Dedicated to Mrs Montessori(Italy),Mr.Claparède (Switzerland) ,Mr Bekulé (Tchecoslovakia),Mr Décroly (Belgium) and to Mr Freinet (France).The latter's wife contributed to the screenplay ,and Monsieur Pascal is none other than Célestin Freinet.Celestin Freinet who was wounded in WW1 ,and thus could not talk very much so had to find new methods which revolutionized teaching skills.Unlike Monsieur Pascal,he did have to resign and to create his own schools.Even today ,even if you are not in a Freinet school,you can feel his influence here there and everywhere:if it had not been for him,education would perhaps have remained purely theoretical.
Now for the film.
First of all,this is a GOOD movie,nay,a splendid one,regarded in context.Jean-Paul Le Chanois,too often dismissed by those fusty Cahiers Du Cinema (which should be relegated to the archives,we are in 2007 dash it!),outdoes himself and gives his best film ever.Bernard Blier is wonderful as Monsieur Pascal.We all would like to be his pupils.With him,gone is the iron discipline ,gone is the lesson you learned by heart even if you did not understand a single word of it,gone is the dunce the teacher shamefully hides in the back of his classroom.Monsieur Pascal loves all his pupils,he wants to give them all a chance:the classroom's dunce,reciting the 1789 Declaration des Droits de L'Homme et du Citoyen -which is much more important to Mr Pascal,and now to the youngster himself than the future
tense ,an arithmetic operation or the Sun King's death- in front of the board of examiners during his "Certificat d' Etude" (certificate formerly obtained by pupils at the end of primary school;it no longer exists) climaxes the movie.

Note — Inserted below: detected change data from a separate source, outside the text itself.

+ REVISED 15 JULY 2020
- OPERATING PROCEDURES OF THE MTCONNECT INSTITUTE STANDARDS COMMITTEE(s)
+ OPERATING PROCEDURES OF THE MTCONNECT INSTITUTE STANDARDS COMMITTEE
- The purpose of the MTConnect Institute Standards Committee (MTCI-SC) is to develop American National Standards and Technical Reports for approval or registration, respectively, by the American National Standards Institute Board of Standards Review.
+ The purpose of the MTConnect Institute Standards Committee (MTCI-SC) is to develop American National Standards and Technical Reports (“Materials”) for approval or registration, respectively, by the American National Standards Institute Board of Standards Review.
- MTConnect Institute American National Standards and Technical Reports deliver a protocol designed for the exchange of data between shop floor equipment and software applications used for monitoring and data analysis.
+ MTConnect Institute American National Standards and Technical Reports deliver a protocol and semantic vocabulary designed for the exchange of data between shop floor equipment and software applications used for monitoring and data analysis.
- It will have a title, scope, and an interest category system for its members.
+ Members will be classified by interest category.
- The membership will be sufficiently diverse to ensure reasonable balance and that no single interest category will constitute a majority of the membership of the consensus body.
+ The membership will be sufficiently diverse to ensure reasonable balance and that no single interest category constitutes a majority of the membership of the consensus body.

WW1 was just over -and in 1948 ,when the film was made,WW2 was just over too- so the time had come to face the changes..Pascal displays the same enthusiasm,the same faith in man and the same joie de vivre as the youth of Jacques Becker's "Rendez-vous de Juillet".He believes in social advancement:the antique dealer's attitude is revealing ,by preventing the old lady from selling for a song her valuable piece of furniture ,they begin to rebel against the establishment for the first time:for that man ,being part of the city council has got the power in his hands.
"Let there be light" is Mr Pascal's motto.When he sees an old typewriter he thinks " printing" and as Gutenberg did at the end of the Middle Ages,he is ready to take his pupils out of obscurantism.
Another remarkable fact:
the women,who would not vote,who were not part of the city council are often smarter than their hubbies.A blind woman "feels" the good vibrations ,she feels that now children are happier,more responsible .Only naive viewers are still thinking that Truffaut was the first to turn his attention to the brats' misfortunes in Rousseau's land.Le Chanois was one of the first to start a mini-woman 's lib :this is already present here,this will be more obvious in "Le Cas Du Docteur Laurent" (1957) ,a plea for painless childbirth.

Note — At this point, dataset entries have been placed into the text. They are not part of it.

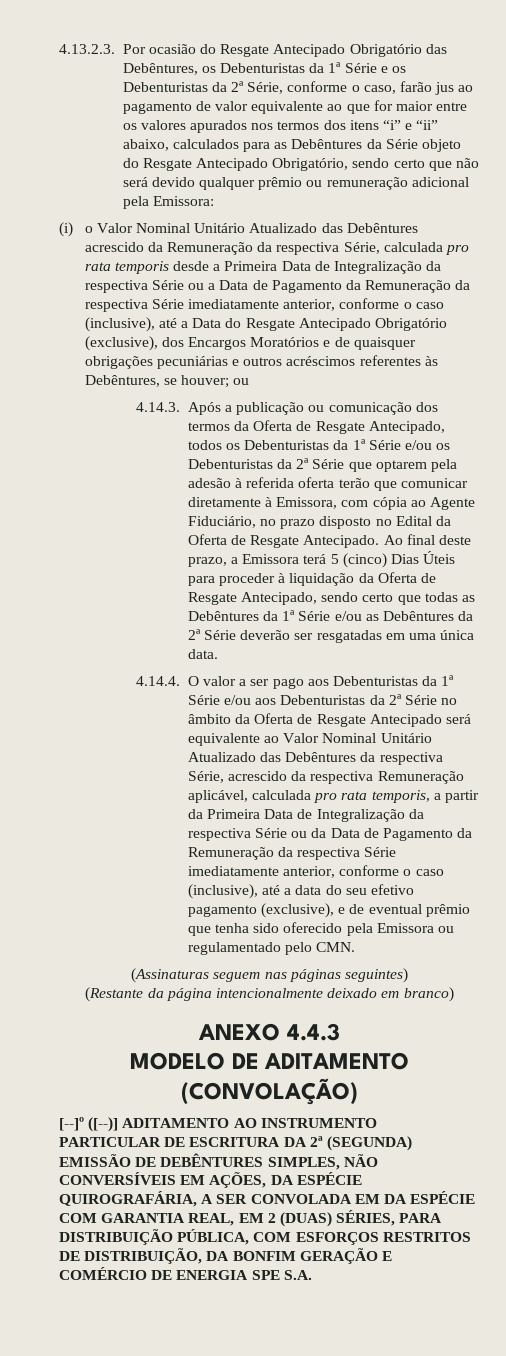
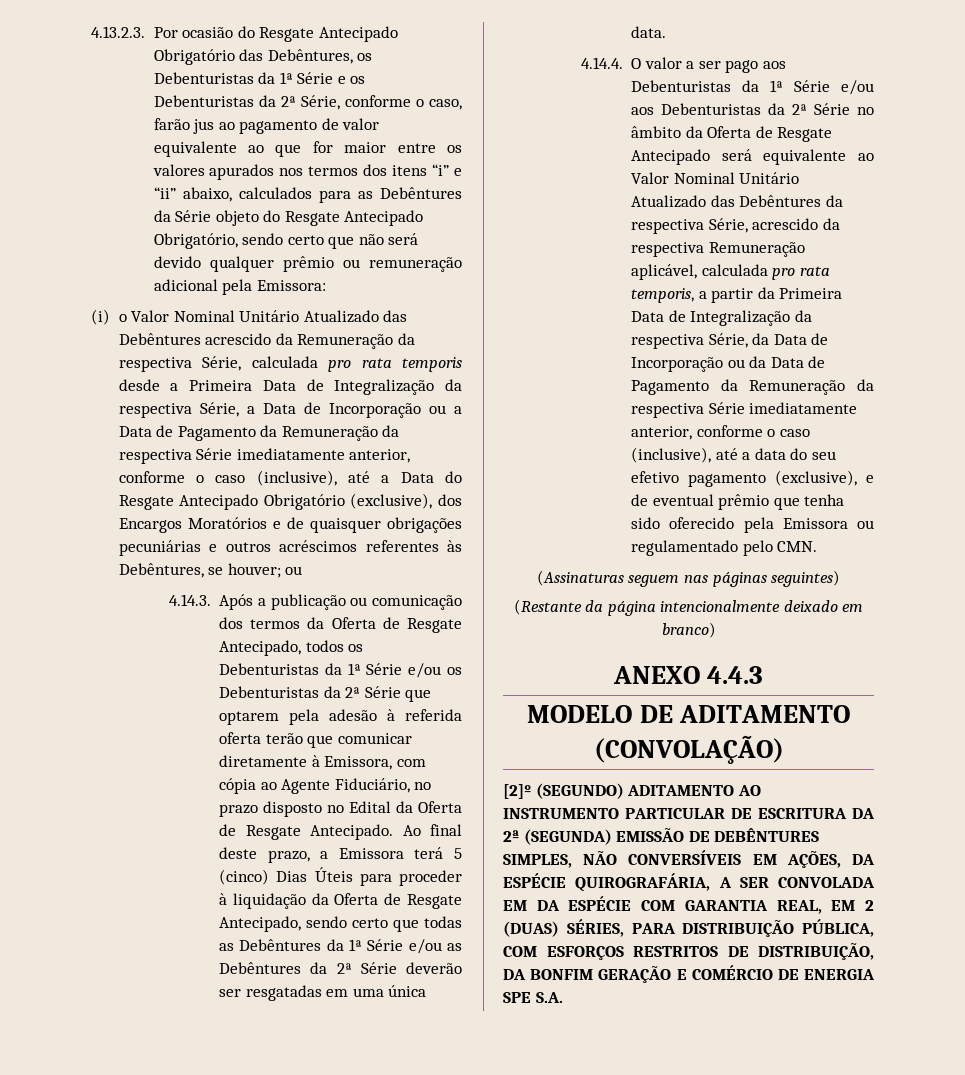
- (i) o Valor Nominal Unitário Atualizado das Debêntures acrescido da Remuneração da respectiva Série, calculada pro rata temporis desde a Primeira Data de Integralização da respectiva Série ou a Data de Pagamento da Remuneração da respectiva Série imediatamente anterior, conforme o caso (inclusive), até a Data do Resgate Antecipado Obrigatório (exclusive), dos Encargos Moratórios e de quaisquer obrigações pecuniárias e outros acréscimos referentes às Debêntures, se houver;
+ (i) o Valor Nominal Unitário Atualizado das Debêntures acrescido da Remuneração da respectiva Série, calculada pro rata temporis desde a Primeira Data de Integralização da respectiva Série, a Data de Incorporação ou a Data de Pagamento da Remuneração da respectiva Série imediatamente anterior, conforme o caso (inclusive), até a Data do Resgate Antecipado Obrigatório (exclusive), dos Encargos Moratórios e de quaisquer obrigações pecuniárias e outros acréscimos referentes às Debêntures, se houver;
- 4.14.4. O valor a ser pago aos Debenturistas da 1ª Série e/ou aos Debenturistas da 2ª Série no âmbito da Oferta de Resgate Antecipado será equivalente ao Valor Nominal Unitário Atualizado das Debêntures da respectiva Série, acrescido da respectiva Remuneração aplicável, calculada pro rata temporis, a partir da Primeira Data de Integralização da respectiva Série ou da Data de Pagamento da Remuneração da respectiva Série imediatamente anterior, conforme o caso (inclusive), até a data do seu efetivo pagamento (exclusive), e de eventual prêmio que tenha sido oferecido pela Emissora ou regulamentado pelo CMN.
+ 4.14.4. O valor a ser pago aos Debenturistas da 1ª Série e/ou aos Debenturistas da 2ª Série no âmbito da Oferta de Resgate Antecipado será equivalente ao Valor Nominal Unitário Atualizado das Debêntures da respectiva Série, acrescido da respectiva Remuneração aplicável, calculada pro rata temporis, a partir da Primeira Data de Integralização da respectiva Série, da Data de Incorporação ou da Data de Pagamento da Remuneração da respectiva Série imediatamente anterior, conforme o caso (inclusive), até a data do seu efetivo pagamento (exclusive), e de eventual prêmio que tenha sido oferecido pela Emissora ou regulamentado pelo CMN.
- [--]º ([--)] ADITAMENTO AO INSTRUMENTO PARTICULAR DE ESCRITURA DA 2ª (SEGUNDA) EMISSÃO DE DEBÊNTURES SIMPLES, NÃO CONVERSÍVEIS EM AÇÕES, DA ESPÉCIE QUIROGRAFÁRIA, A SER CONVOLADA EM DA ESPÉCIE COM GARANTIA REAL, EM 2 (DUAS) SÉRIES, PARA DISTRIBUIÇÃO PÚBLICA, COM ESFORÇOS RESTRITOS DE DISTRIBUIÇÃO, DA BONFIM GERAÇÃO E COMÉRCIO DE ENERGIA SPE S.A.
+ [2]º (SEGUNDO) ADITAMENTO AO INSTRUMENTO PARTICULAR DE ESCRITURA DA 2ª (SEGUNDA) EMISSÃO DE DEBÊNTURES SIMPLES, NÃO CONVERSÍVEIS EM AÇÕES, DA ESPÉCIE QUIROGRAFÁRIA, A SER CONVOLADA EM DA ESPÉCIE COM GARANTIA REAL, EM 2 (DUAS) SÉRIES, PARA DISTRIBUIÇÃO PÚBLICA, COM ESFORÇOS RESTRITOS DE DISTRIBUIÇÃO, DA BONFIM GERAÇÃO E COMÉRCIO DE ENERGIA SPE S.A.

Joseph Kosma's music is magnificent :during the cast and credits,it is so stirring,so infectious that we are sure the film will not disappoint us.Something like the music George Van Parys would write for "Si Tous Les Gars du Monde" (1956).This tuneful piece will be used again music box style when the children draw the poor cat's story and sung by the whole classroom to support their dear teacher threatened by the antique dealer and his bourgeois friends.
There are so many things to write about "l'Ecole Buissonnière" : teachers of the world,you have got to see it .... and to show it to your pupils to make them comprehend how lucky they are to work with their computers,in their modern classrooms : there was a time when teachers had to invent everything: a water-powered electric generator which the children,learning by doing,built ,and let there be light!